2. [**Configuring Vector Search**](#configuring-vector-search): Discusses the setup of algorithms and profiles for handling vector-based queries.

3. [**Configuring Semantic Search**](#configuring-semantic-search): Explores how to enhance search capabilities by leveraging advanced AI models.

4. [**Create or Update Index**](#create-or-update-index): Details the steps to create a new index or update an existing one.

For additional information, refer to the following resources:
- [Azure AI Search Documentation](https://learn.microsoft.com/en-us/azure/search/)

In [1]:
import os
from azure.core.credentials import AzureKeyCredential
from azure.search.documents.indexes import SearchIndexClient
from azure.search.documents.indexes.models import (
    ExhaustiveKnnAlgorithmConfiguration,
    ExhaustiveKnnParameters,
    SearchIndex,
    SearchField,
    SearchFieldDataType,
    SimpleField,
    SearchableField,
    SearchIndex,
    SemanticConfiguration,
    SemanticPrioritizedFields,
    SemanticField,
    SearchField,
    VectorSearch,
    SemanticSearch,
    HnswAlgorithmConfiguration,
    HnswParameters,
    VectorSearch,
    VectorSearchAlgorithmKind,
    VectorSearchProfile,
    SearchIndex,
    SearchField,
    SearchFieldDataType,
    SimpleField,
    SearchableField,
    VectorSearch,
    ExhaustiveKnnParameters,
    SearchIndex,
    SearchField,
    SearchFieldDataType,
    ComplexField,
    SimpleField,
    SearchableField,
    SearchIndex,
    SemanticConfiguration,
    SemanticField,
    SearchField,
    VectorSearch,
    HnswParameters,
    VectorSearch,
    VectorSearchAlgorithmKind,
    VectorSearchAlgorithmMetric,
    VectorSearchProfile,
)

# Define the target directory (change yours)
target_directory = r"C:\Users\pablosal\Desktop\gbbai-chat-with-your-database"

# Check if the directory exists
if os.path.exists(target_directory):
    # Change the current working directory
    os.chdir(target_directory)
    print(f"Directory changed to {os.getcwd()}")
else:
    print(f"Directory {target_directory} does not exist.")

Directory changed to C:\Users\pablosal\Desktop\gbbai-azure-ai-document-intelligence


In [2]:
from dotenv import load_dotenv

# Load environment variables from .env file
load_dotenv()

# Set the service endpoint and API key from the environment
# Create an SDK client
endpoint = os.environ["AZURE_AI_SEARCH_SERVICE_ENDPOINT"]

admin_documents_index_client = SearchIndexClient(
    endpoint=endpoint,
    index_name=os.environ["AZURE_SEARCH_INDEX_NAME_DOCUMENTS"],
    credential=AzureKeyCredential(os.environ["AZURE_SEARCH_ADMIN_KEY"]),
)

# Creating the Index for Images and Audio

> We'll start by creating an index specifically for images and audio.
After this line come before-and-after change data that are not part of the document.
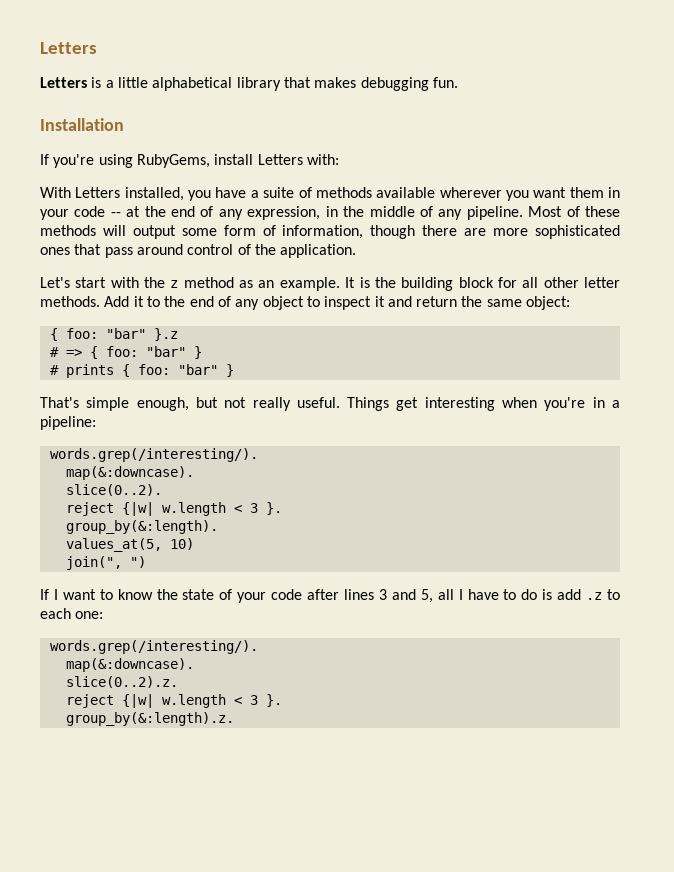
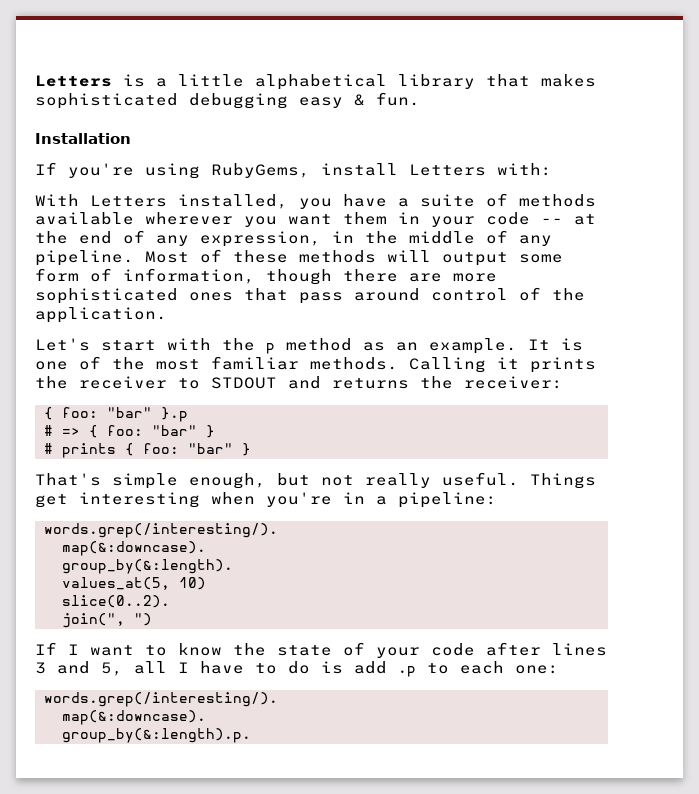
[40,42,97,54] [40,77,87,88] Letters // Letters -> [35,75,112,87] Letters
[360,77,429,91] debugging -> [35,93,365,109] sophisticated debugging easy &
[170,280,179,288] z -> [266,343,275,354] p
[374,277,621,291] [40,296,571,310] [49,328,178,341] the building block for all other letter methods. Add it to the end of any object to inspect it and return the same object: // { foo: "bar" }.z -> [35,356,596,373] [35,376,563,389] [44,407,188,422] one of the most familiar methods. Calling it prints the receiver to STDOUT and returns the receiver: // { foo: "bar" }.p
[65,484,162,496] [65,502,282,516] // slice(0..2). // reject {|w| w.length < 3 }. -> (206, 548) none
(194, 544) none -> [62,595,170,608] // slice(0..2).
[586,592,603,600] .z -> [398,666,416,677] .p
[65,676,178,688] [65,694,282,708] [65,712,234,726] slice(0..2).z. // reject {|w| w.length < 3 }. // group_by(&:length).z. -> [62,728,251,743] group_by(&:length).p.

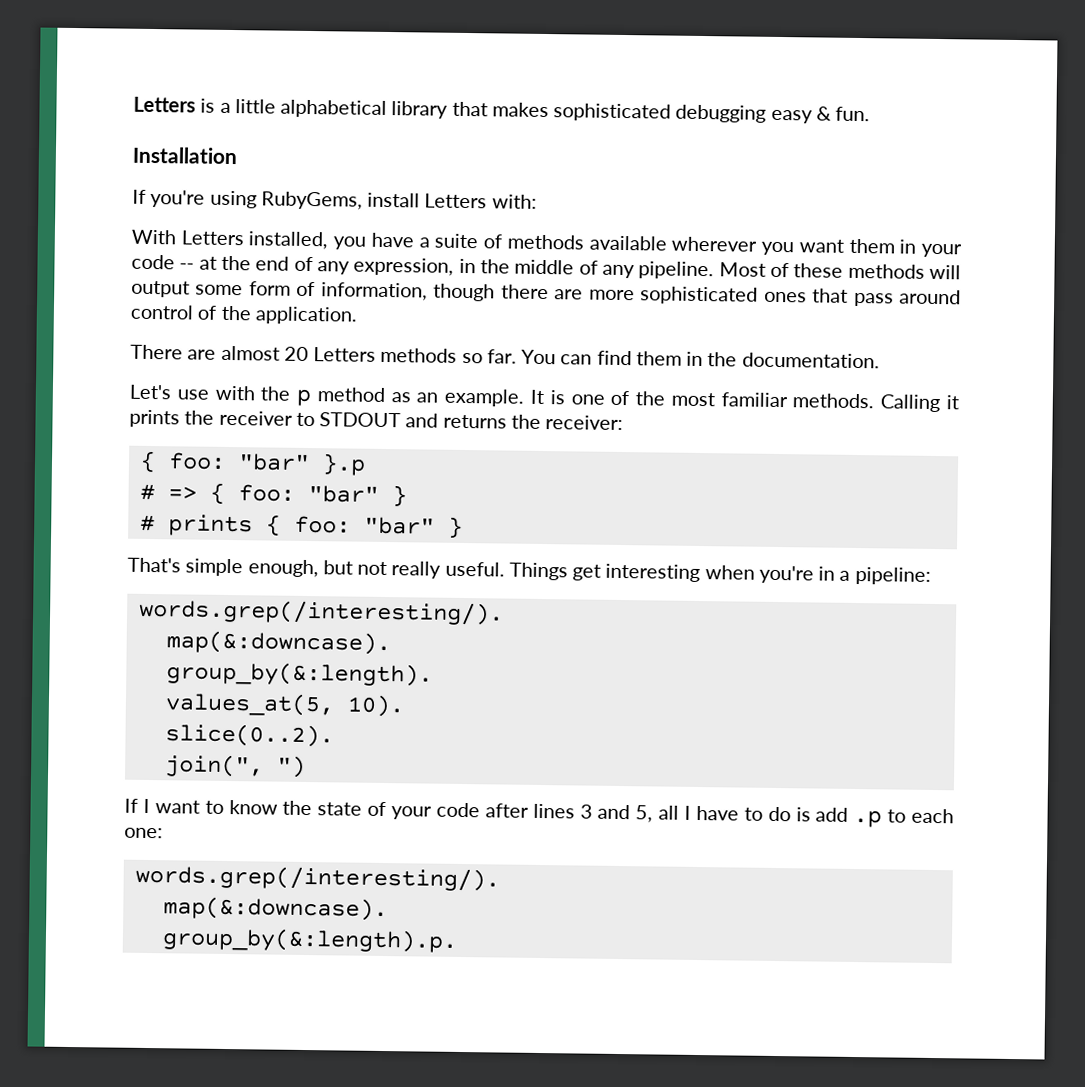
(167, 315) none -> [130,344,880,369] // There are almost 20 Letters methods so far. You can find them in the documentation.
[101,340,156,351] start -> [176,389,209,400] use
[179,577,206,590] 10) -> [346,694,405,718] 10).

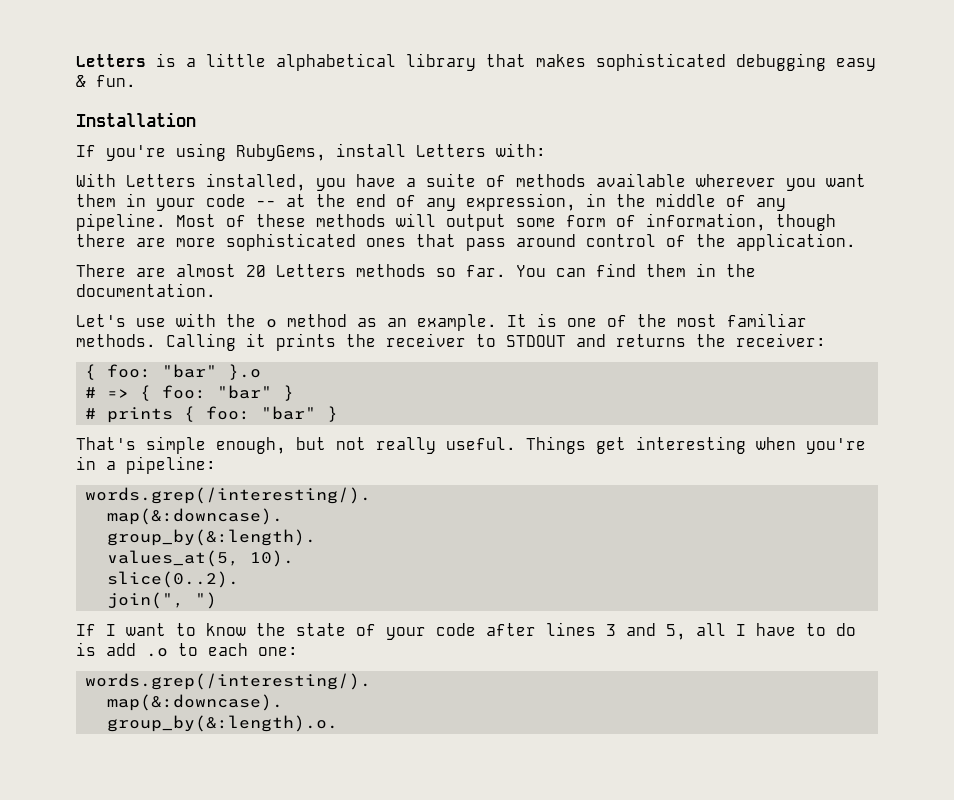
[296,388,312,407] p -> [266,319,277,328] o
[321,453,366,476] }.p -> [228,364,262,380] }.o
[853,809,883,828] .p -> [146,648,168,657] .o
[161,927,458,953] group_by(&:length).p. -> [107,715,339,732] group_by(&:length).o.

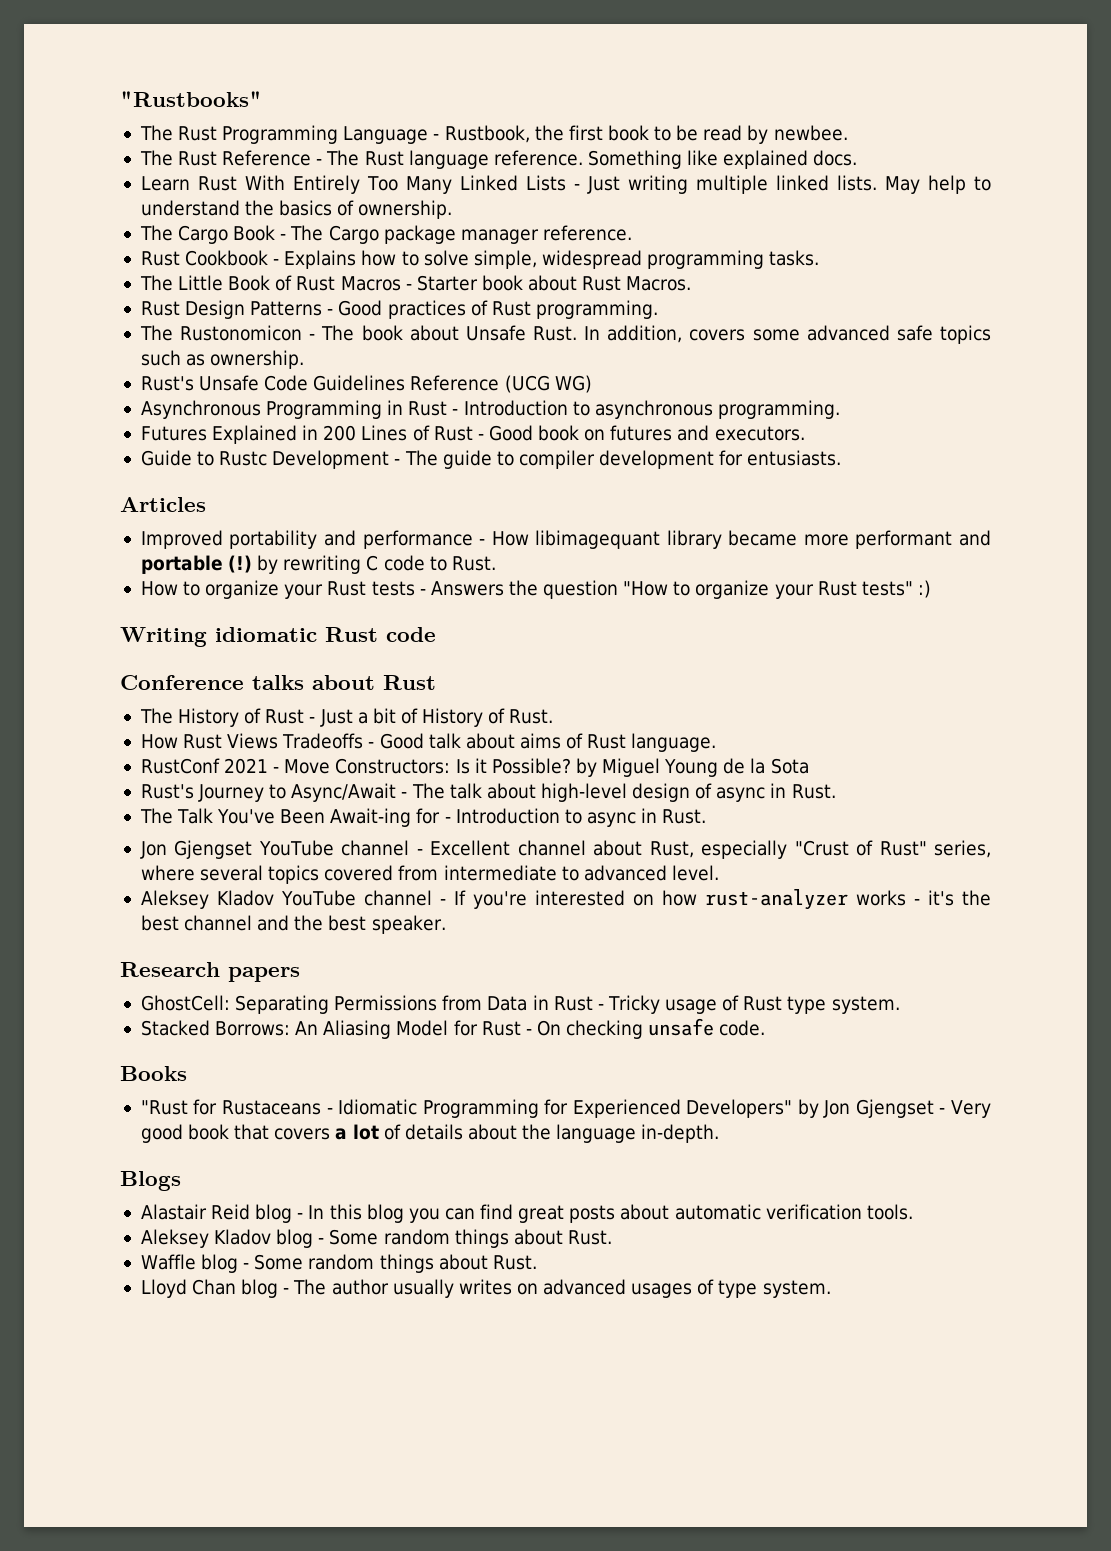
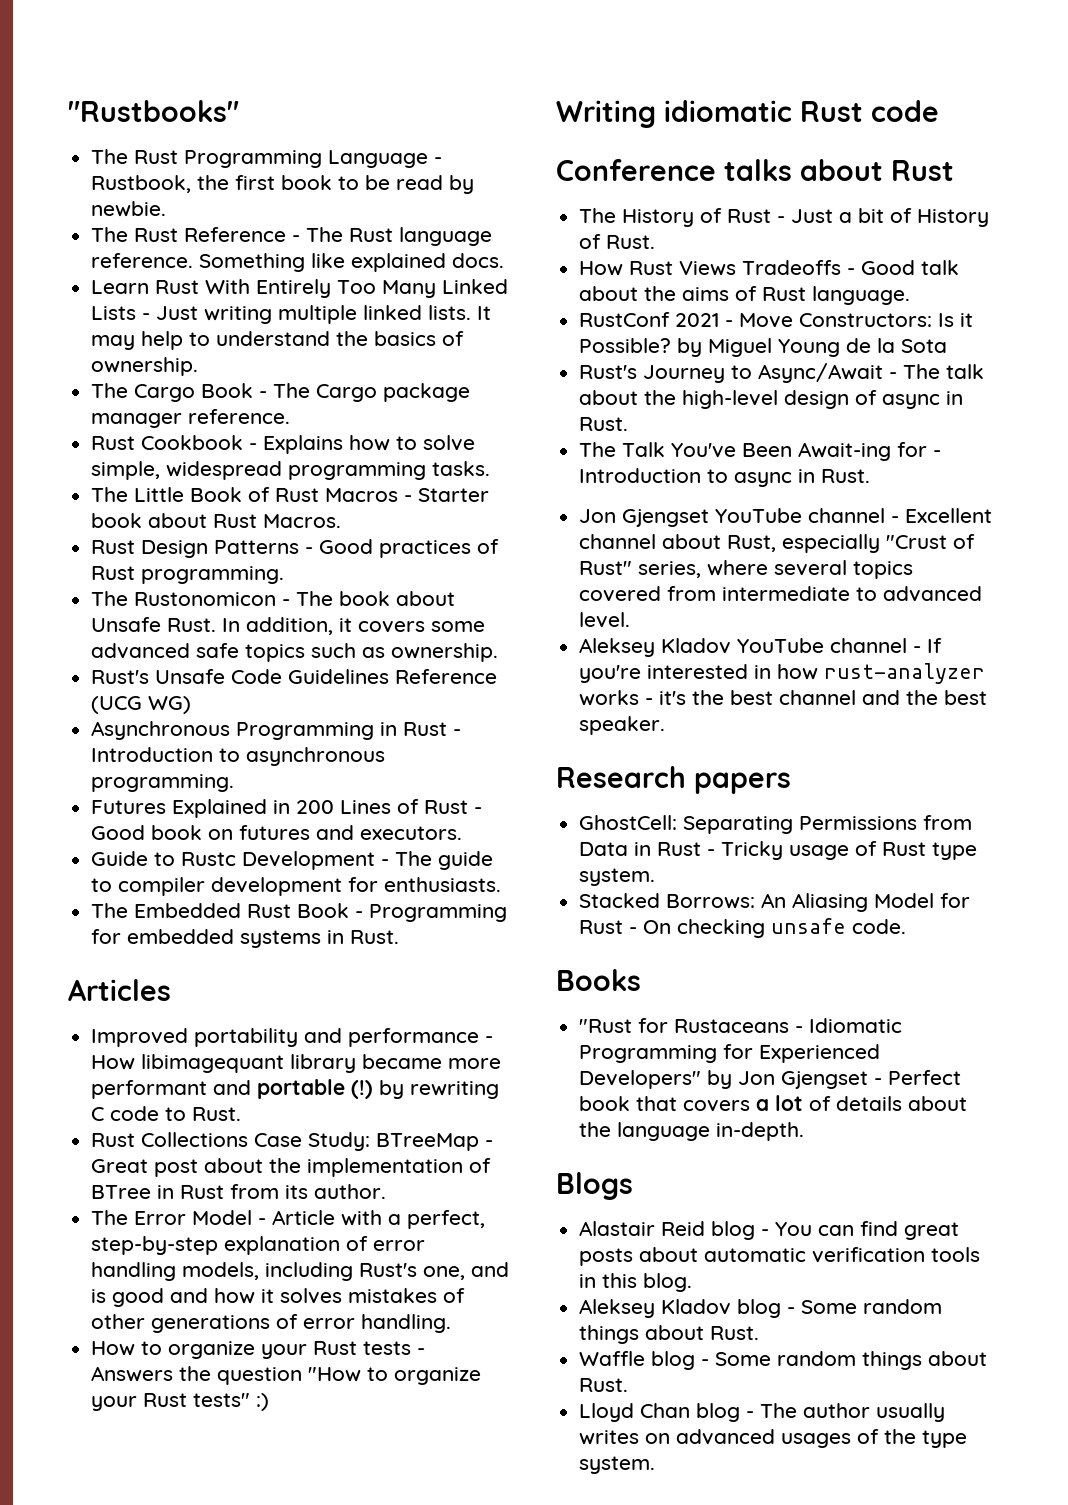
[773,125,848,141] newbee. -> [91,201,167,217] newbie.
[884,176,920,194] May -> [477,306,492,320] [91,335,136,350] It may
(683, 334) none -> [339,618,353,632] it
[747,450,842,466] entusiasts. -> [384,877,502,892] [91,903,508,922] [91,929,400,948] enthusiasts. // The Embedded Rust Book - Programming for embedded systems in Rust.
(496, 563) none -> [91,1132,494,1151] [91,1158,492,1177] [91,1184,387,1199] [91,1210,486,1229] [91,1236,426,1255] [91,1262,510,1281] [91,1288,466,1307] [91,1314,452,1333] // Rust Collections Case Study: BTreeMap - Great post about the implementation of BTree in Rust from its author. // The Error Model - Article with a perfect, step-by-step explanation of error handling models, including Rust's one, and is good and how it solves mistakes of other generations of error handling.
(515, 741) none -> [644,286,677,301] the
(536, 791) none -> [644,390,677,405] the
[632,894,654,906] on -> [754,665,772,679] in
[951,1100,992,1118] [140,1124,183,1143] Very good -> [888,1070,962,1085] Perfect
[308,1204,440,1223] In this blog you -> [775,1222,813,1236] You
[866,1204,913,1220] tools. -> [931,1247,981,1262] [579,1273,693,1292] tools in this blog.
(715, 1287) none -> [884,1429,917,1444] the

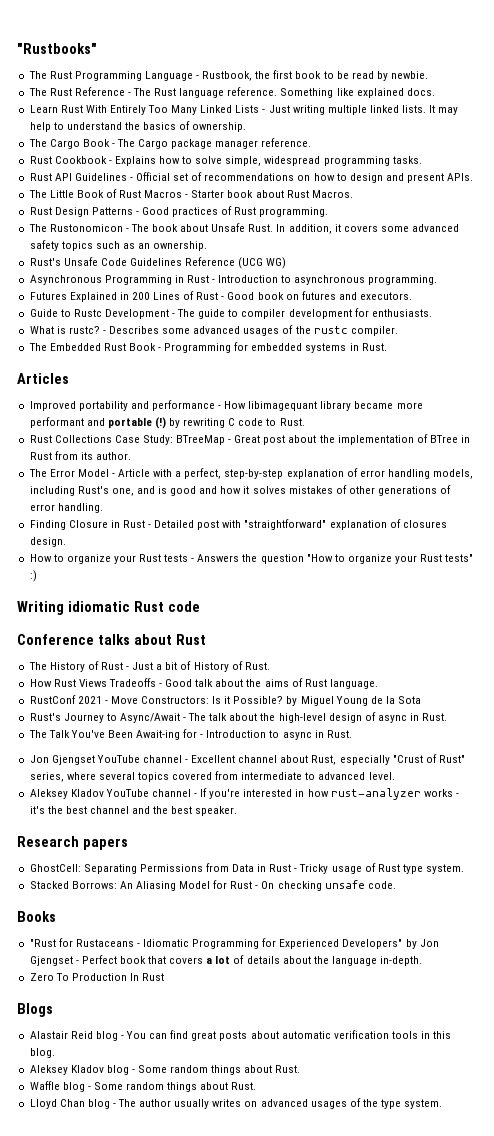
(491, 468) none -> [29,172,474,183] // Rust API Guidelines - Official set of recommendations on how to design and present APIs.
[196,643,240,658] safe -> [29,240,59,251] safety
(386, 652) none -> [138,243,151,249] an
(502, 884) none -> [29,325,398,336] // What is rustc? - Describes some advanced usages of the rustc compiler.
(452, 1323) none -> [29,519,447,530] [29,537,66,547] // Finding Closure in Rust - Detailed post with "straightforward" explanation of closures design.
(805, 1131) none -> [29,973,165,981] // Zero To Production In Rust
Later, we'll adapt this process to suit our needs for document indexing.

## Define Field Types

### 🧠 Understanding Field Types in Azure AI Search

In Azure Cognitive Search, the structure and behavior of an index are defined using various field types, each tailored for specific use cases. These field types are `SearchField`, `SimpleField`, `SearchableField`, and `ComplexField`.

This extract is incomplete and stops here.